The effect that ultraviolet rays can have on the skin include sunburn, blistering, aging of the skin, and in the long run it can lead to skin cancer. More than 123,808 people are admitted to hospital with skin cancer each year, making it one of the most common forms of cancer in the UK with over 2,300 people dying from the disease every year.
Nevertheless, there are various ways to protect yourself:
- Protecting yourself starts with realising that a tan is not healthy, but evidence that the skin has already been damaged.
- Keep your top on. Wear a long-sleeved T-shirt made from a close-woven fabric that stops the UV rays coming through to your skin.
- Always use suncream, even if the sun does not appear to be strong. Use a Sun Protection Factor of 15 or higher. Don’t forget to apply the cream to the ears, neck and back of your hands.
- Take your breaks in the shade – and be particularly careful in the three or four hours around midday when the sun is hottest.
- Always wear a safety helmet on site, which also provides sun protection for your head.
- While workers of all ethnic backgrounds should be very careful, most at risk are those with a pale skin, with fair or red hair, a lot of freckles or moles and those with a family history of skin cancer.
- Check your skin regularly for unusual spots or moles that change size, shape or colour or that start bleeding; seek prompt medical advice if you do find anything of concern.

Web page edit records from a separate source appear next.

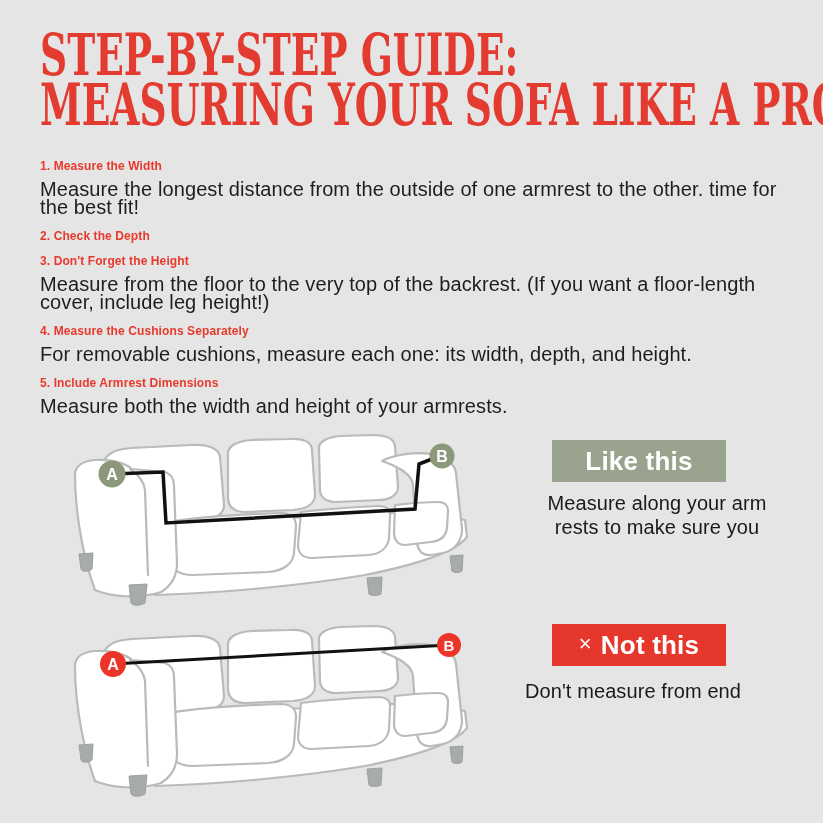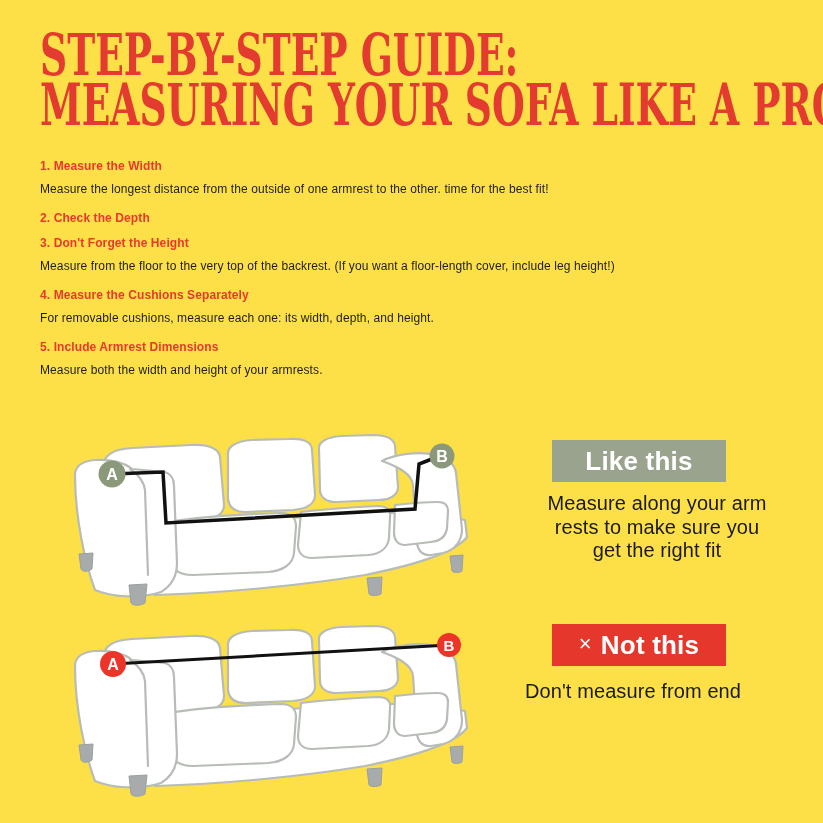--- a/index.html
+++ b/index.html
@@ -5,7 +5,7 @@
   * { margin:0; padding:0; box-sizing:border-box; }
   html,body { background:#ffffff; }
   .page {
-    position:relative; width:823px; height:823px; background:#fde047;
+    position:relative; width:823px; height:823px; background:#e5e5e5;
     font-family:"Liberation Sans", sans-serif; overflow:hidden;
   }
   

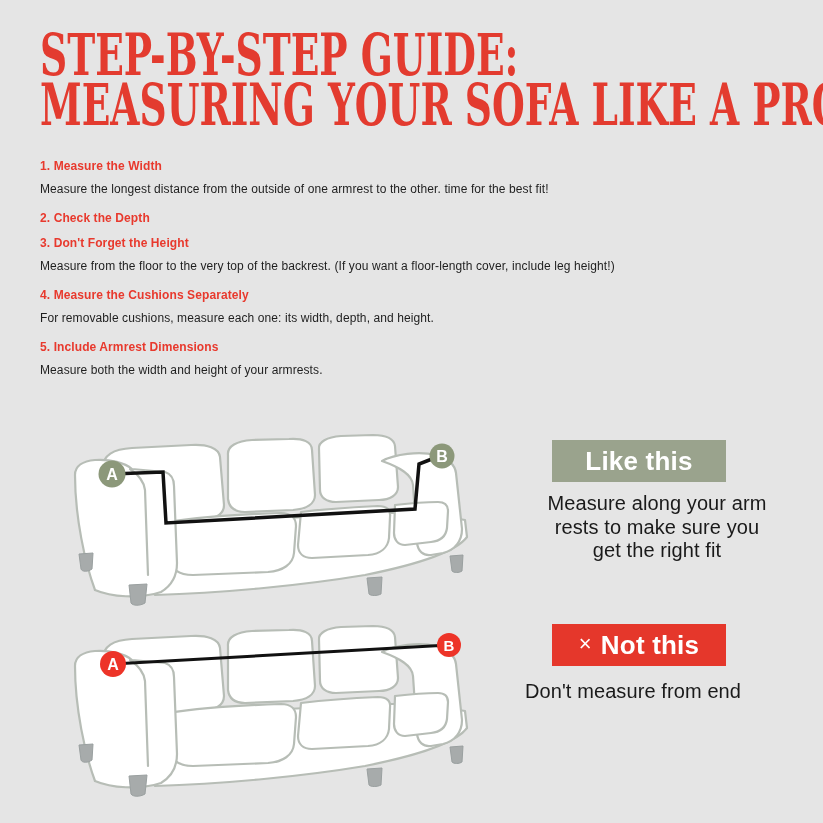--- a/index.html
+++ b/index.html
@@ -24,7 +24,7 @@
     color:#E8392D; margin-bottom:2px; letter-spacing:0.1px;
   }
   .step p {
-    font-size:12px; line-height:18px; color:#1e1e1e;
+    font-size:20px; line-height:18px; color:#1e1e1e;
     margin-bottom:9px; letter-spacing:0.1px;
   }
   

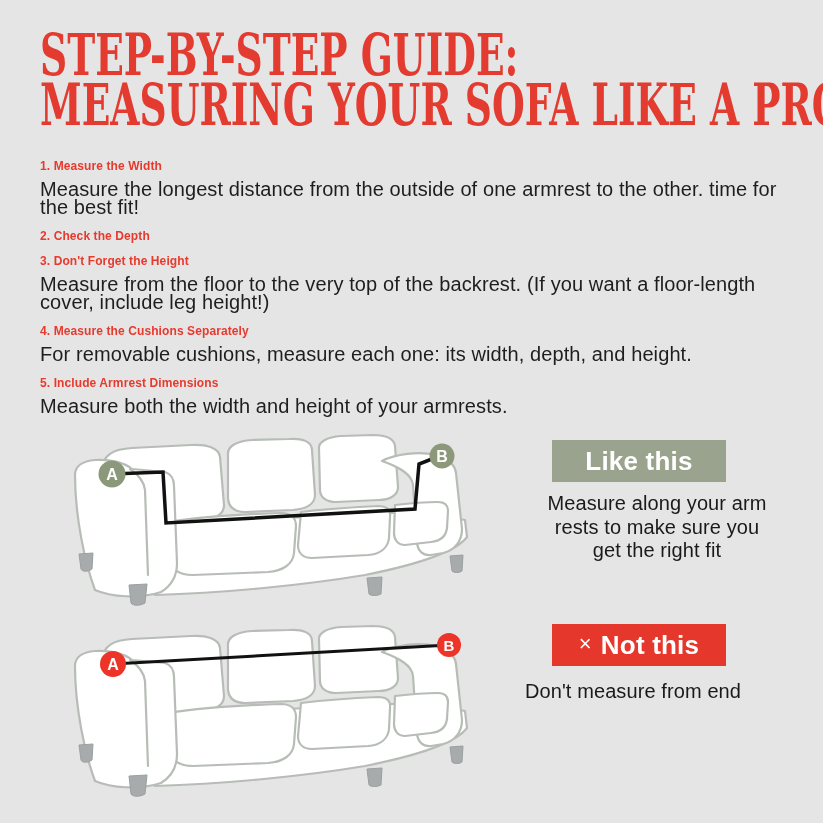--- a/index.html
+++ b/index.html
@@ -129,7 +129,6 @@
   <div class="caption caption-like">
     <span>Measure along your arm</span>
     <span>rests to make sure you</span>
-    <span>get the right fit</span>
   </div>
 
   <svg class="sofa sofa2" viewBox="0 0 500 195">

Cancer Research UK: Sun Smart Website
TUC: Skin Cancer and Outdoor workers – a guide for Safety reps: www.tuc.org.uk/extras/skincancer.pdf
Protect yourself against heat stress
It is equally important to take precautions against heat stress.
Heat stress arises when the body is not able to control its internal temperature. This occurrs when the body produces heat but insufficient heat is lost, leading to an increased body temperature and a high amount of sweating as the body is attempting to cool down.

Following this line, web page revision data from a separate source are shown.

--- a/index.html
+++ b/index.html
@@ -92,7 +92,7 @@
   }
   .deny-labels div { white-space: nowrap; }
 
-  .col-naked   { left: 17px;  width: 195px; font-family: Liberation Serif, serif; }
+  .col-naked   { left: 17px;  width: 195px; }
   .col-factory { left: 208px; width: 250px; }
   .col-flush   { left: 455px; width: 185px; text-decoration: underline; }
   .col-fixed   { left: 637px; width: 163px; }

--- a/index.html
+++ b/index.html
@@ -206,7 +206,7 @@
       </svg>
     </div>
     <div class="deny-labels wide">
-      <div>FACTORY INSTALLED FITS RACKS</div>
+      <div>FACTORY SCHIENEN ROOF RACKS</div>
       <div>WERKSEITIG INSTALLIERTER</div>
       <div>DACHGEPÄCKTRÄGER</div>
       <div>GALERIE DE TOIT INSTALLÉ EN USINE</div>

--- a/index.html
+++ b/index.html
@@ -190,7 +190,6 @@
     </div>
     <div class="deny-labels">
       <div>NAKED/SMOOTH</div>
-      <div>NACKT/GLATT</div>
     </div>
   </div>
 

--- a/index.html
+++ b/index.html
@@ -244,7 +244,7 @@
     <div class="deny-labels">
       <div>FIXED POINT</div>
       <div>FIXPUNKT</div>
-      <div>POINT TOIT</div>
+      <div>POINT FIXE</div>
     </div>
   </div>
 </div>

Typical symptoms of heat stress include: heat rashes, nausea, fainting, muscle cramps, extreme fatigue and headaches. A heat stroke is the most severe effect and can result in death if not treated early.

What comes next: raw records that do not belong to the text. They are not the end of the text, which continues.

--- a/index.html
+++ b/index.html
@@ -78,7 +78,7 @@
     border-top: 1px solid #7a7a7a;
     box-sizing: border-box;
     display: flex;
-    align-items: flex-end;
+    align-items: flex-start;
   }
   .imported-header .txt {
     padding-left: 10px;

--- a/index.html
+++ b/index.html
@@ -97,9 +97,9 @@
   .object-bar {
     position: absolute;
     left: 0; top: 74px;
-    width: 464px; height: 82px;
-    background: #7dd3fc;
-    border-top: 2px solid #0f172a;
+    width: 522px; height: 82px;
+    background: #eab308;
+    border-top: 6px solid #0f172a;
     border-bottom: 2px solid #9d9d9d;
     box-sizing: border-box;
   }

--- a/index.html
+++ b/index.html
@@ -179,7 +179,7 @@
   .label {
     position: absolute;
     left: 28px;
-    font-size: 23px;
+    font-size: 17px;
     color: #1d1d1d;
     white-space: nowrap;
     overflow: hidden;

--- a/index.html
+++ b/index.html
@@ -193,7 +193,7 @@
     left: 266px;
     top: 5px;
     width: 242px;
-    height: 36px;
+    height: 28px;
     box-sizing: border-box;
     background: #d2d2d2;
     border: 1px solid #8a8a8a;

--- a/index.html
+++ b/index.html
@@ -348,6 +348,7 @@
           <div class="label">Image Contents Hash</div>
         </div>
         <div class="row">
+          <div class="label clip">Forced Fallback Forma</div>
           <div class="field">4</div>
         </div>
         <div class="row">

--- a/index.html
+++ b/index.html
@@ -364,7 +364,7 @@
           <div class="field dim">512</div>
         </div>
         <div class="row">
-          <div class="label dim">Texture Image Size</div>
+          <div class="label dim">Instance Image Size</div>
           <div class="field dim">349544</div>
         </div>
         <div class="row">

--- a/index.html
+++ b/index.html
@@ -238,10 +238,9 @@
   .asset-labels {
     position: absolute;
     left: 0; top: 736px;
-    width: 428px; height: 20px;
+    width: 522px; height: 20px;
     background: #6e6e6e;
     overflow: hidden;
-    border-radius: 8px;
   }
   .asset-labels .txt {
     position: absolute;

Factors that facilitate the occurrence of heat stress include hot air temperature, humidity and high work rate, which are common features on construction sites in the summer.
However, the risk of heat stress can be reduced by not getting dehydrated (which is the case when the body is not getting enough liquid).
- The golden rule to avoid dehydration and heat stress is to drink enough liquid. This is because by sweating the body loses vital water that needs to be replaced.
- Remember that thirst is a sign that the body is already dehydrated.
- Ensure that you drink frequently in small amounts before, during (this however is not always possible, e.g. during asbestos removal) and after work.
- As a guideline, the Food Standard Agency recommends to drink 1 to 2 litres of water every day. When being physically active or in hot weather, the fluid intake needs to be increased drinking up to one litre of water per hour.
- As well as water, you can drink diluted fruit juice, diluted fruit squash and semi-skimmed milk.
- Be aware that water should be provided by the employer. It must be free from contamination (either from the public water supply or bottled water dispensers) and easily accessible. There should be adequate supplies, and taps and containers should be clearly and correctly labeled as drinking water.
- Even though you might have less appetite when it is warm, do not forget to eat at regular intervals as well. Not eating properly can intensify health-related problems. Also try to eat cold food such as salads and fruit, which contain water.
- Don’t leave food in the sun. When it is hot, bugs can multiply even quicker than normally, which increases the risk of food poisoning.